To Kip, however, the day of that first shot of testosterone could not come soon enough. Once started, his facial characteristics did transform. His forehead worked its way backward, as the hairline framing it receded, and took on squarer, sharper lines. I noticed something else about his forehead. The bone structure just underneath his eyebrows seemed to change. I could see something that sort of reminded me of a Neanderthal. Now, I’m not saying that the more male hormones kip received, the more Neanderthal-like he became, but really, don’t laugh, it was there. It wasn’t a pronounced thing; it was subtle, but his forehead was different, and in a very distinctive male way.

The other changes in his face were subtle, too. There was definitely something about his cheekbones. They appeared to recede a bit or shift position. His jaw seemed to change, as well. It took on a more squared look. Actually, his whole face seemed somehow squarer than before. He even developed a new, unfamiliar space between his two front teeth—something he did not appreciate; his teeth had been one of the only things he had liked about himself— but it was a small price to pay to feel at home in his body.

The changes didn’t happen overnight, however. In fact, they were so gradual that I didn’t even notice them at first. It wasn’t until I compared a year-old photo to a recent one that I could see the full effect of the injections. His bearded image had become handsome.

It seemed strange. I’d been so worried about how much I’d miss Jul’s face. But I’d grown to love my new son’s face as it emerged, without even realizing it.

It’s because Kip isn’t a face, or a name, or a gender. Kip is a person. And it’s Kip, not the “he” or “she” that I love to death. His soul is still the same. His face wasn’t really a loss.
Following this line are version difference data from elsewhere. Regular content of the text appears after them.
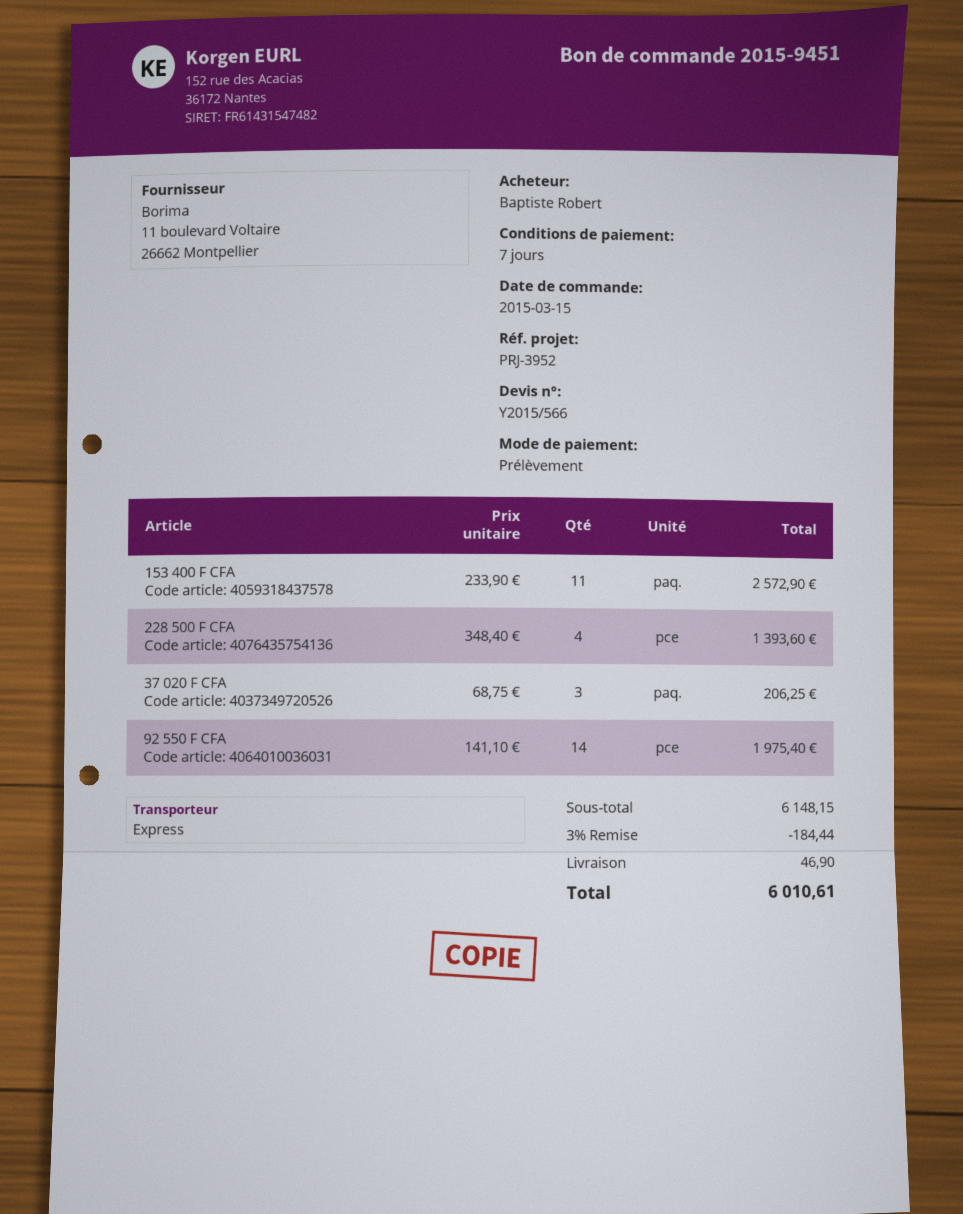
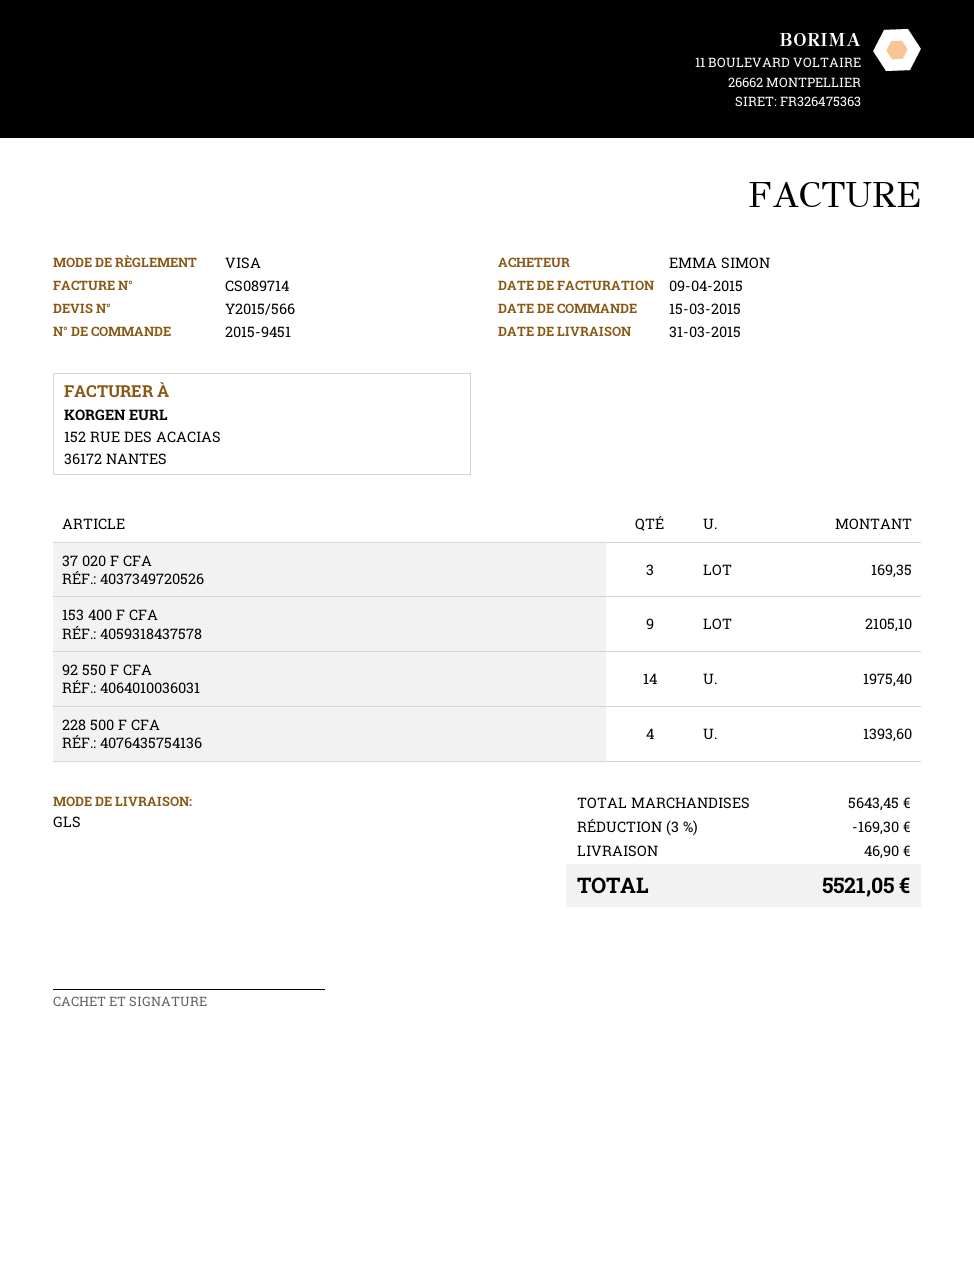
ordered by: Baptiste Robert -> EMMA SIMON
payment method: direct debit -> Visa
shipping method: express -> GLS
153 400 F CFA: 11 for 2572.90 -> 9 for 2105.10
37 020 F CFA: 3 for 206.25 -> 3 for 169.35
subtotal: 6148.15 -> 5643.45
discount: 3% = 184.44 -> 3% = 169.30
total: 6010.61 -> 5521.05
I think about the parents who don’t learn to accept. How can they let their relationship with their children die? Or worse yet, how do they survive the tragedy of suicide that sometimes lands on families who can’t open their hearts to the transition? How do those families carry on? That is loss.

Now, ten years later, I still have my first-born child sitting with us at family dinners. From across the table, I see the same smiling hazel eyes. Framing those eyes is a new man. A man who wears a strip of short stubble from one sideburn to the other, the way his wife loves it so much. I look at him now and smile. This mom has no regrets.

Author’s Note: Seeing a person with our eyes brings such limited results. When we see with our hearts, looking inside, past the surface, underneath what society dwells on, we see so much more. What we are isn’t the most important thing: it’s who we are. My son helped me learn that lesson. The physical changes were not important. My son’s spirit and courage are going strong. That makes this mother proud.

Jamie Johnson is an antique/gift show owner who enjoys writing about her fascinating children. Her full length memoir Secret Selves: How Their Changes Changed Me won an IP Book Award for Best Nonfiction in Eastern Canada and was a finalist in the Beverly Hills Book Awards. Her short pieces have appeared in The Globe & Mail, Homemakers Magazine, Families in TRANSition (a resource book for transgender families), and the anthology, Hidden Lives: Coming Out on Mental Illness.